The US has kept the option of military action against Iran on the table, as it continues to amass the greatest buildup of forces since the Iraq invasion 23 years ago, Bloomberg reported.

It has moved two aircraft carriers, fighter jets and refueling tankers in the region since the start of the year, giving the US the option of a sustained campaign last several days in co-operation with Israel.

In other developments:

Donald Trump, who is definitely not mad that his more popular predecessor Barack Obama got a lot of attention for saying last weekend that aliens “are real, but I haven’t seen them”, announced that he is directing the defense department and other agencies to release whatever files they have on the search for alien life.

Sky Roberts, the brother of the late Virginia Giuffre, told CNN that Trump “is potentially implicated” by the Epstein files, “and he may have to answer some questions”. The US president has denied any wrongdoing and yesterday claimed he was “exonerated” by the Epstein filed.

The English far-right activist Tommy Robinson, who was repeatedly denied entry to the US in the past, spent Thursday in Washington DC, meeting people close to Trump according to images and video posted on his social media accounts.

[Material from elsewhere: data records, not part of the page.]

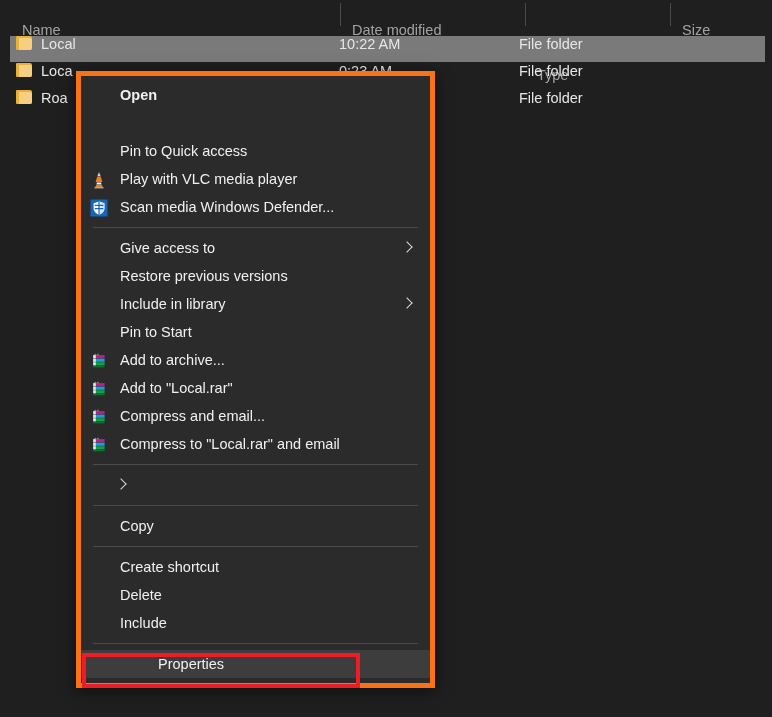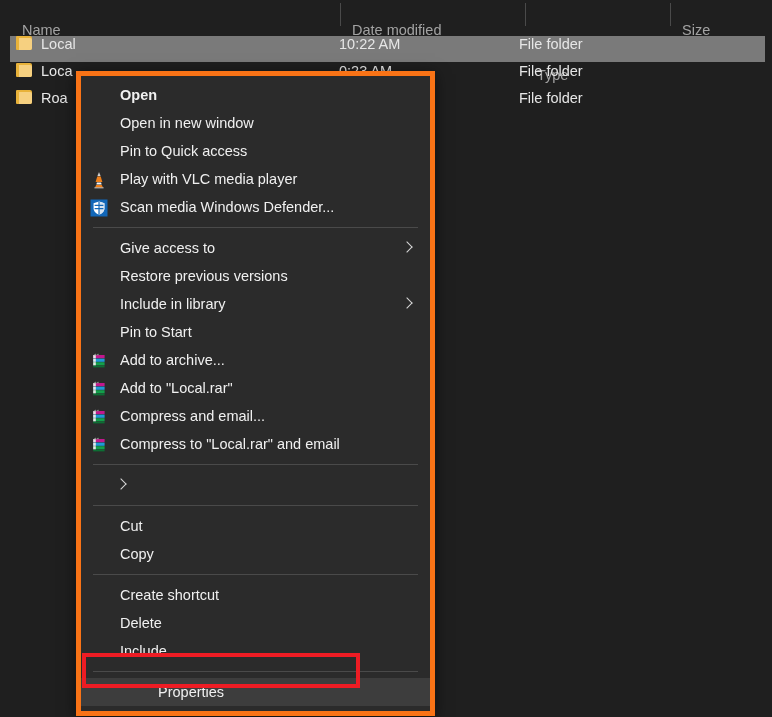--- a/index.html
+++ b/index.html
@@ -252,21 +252,20 @@
 
 </div>
 
 <div id="context-menu">
     <div class="menu-item bold">
       <span class="ico blank"></span>
       <span class="label">Open</span>
     </div>
     <div class="menu-item">
       <span class="ico blank"></span>
-      <span class="label">Open in new window</span>
     </div>
     <div class="menu-item">
       <span class="ico blank"></span>
       <span class="label">Pin to Quick access</span>
     </div>
     <div class="menu-item">
       <span class="ico"><svg class="icon-vlc" viewBox="0 0 18 18" xmlns="http://www.w3.org/2000/svg">
           <polygon points="9,1.5 7.6,5 10.4,5" fill="#f2f2f2" stroke="#9a9a9a" stroke-width="0.4"></polygon>
           <polygon points="7.3,5.6 10.7,5.6 12.4,11 5.6,11" fill="#ef7f1a"></polygon>
           <polygon points="6.9,11.6 11.1,11.6 11.6,13.4 6.4,13.4" fill="#f7f7f7"></polygon>
@@ -361,24 +360,20 @@
       <span class="label">Compress to "Local.rar" and email</span>
     </div>
     <div class="separator"></div>
     <div class="menu-item">
       <span class="ico blank"></span>
       <span class="chev"></span>
     </div>
     <div class="separator"></div>
     <div class="menu-item">
       <span class="ico blank"></span>
-      <span class="label">Cut</span>
-    </div>
-    <div class="menu-item">
-      <span class="ico blank"></span>
       <span class="label">Copy</span>
     </div>
     <div class="separator"></div>
     <div class="menu-item">
       <span class="ico blank"></span>
       <span class="label">Create shortcut</span>
     </div>
     <div class="menu-item">
       <span class="ico blank"></span>
       <span class="label">Delete</span>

FBI Director Kash Patel has jetted off to Italy to watch the men’s ice hockey medal matches, sticking taxpayers with a bill as high as $75,000, according to multiple reports.

The husband of Trump’s labor secretary, Lori Chavez-DeRemer, has reportedly been barred from the labor department’s headquarters in Washington DC after at least two female staff members accused him of sexually assaulting them, the New York Times reports.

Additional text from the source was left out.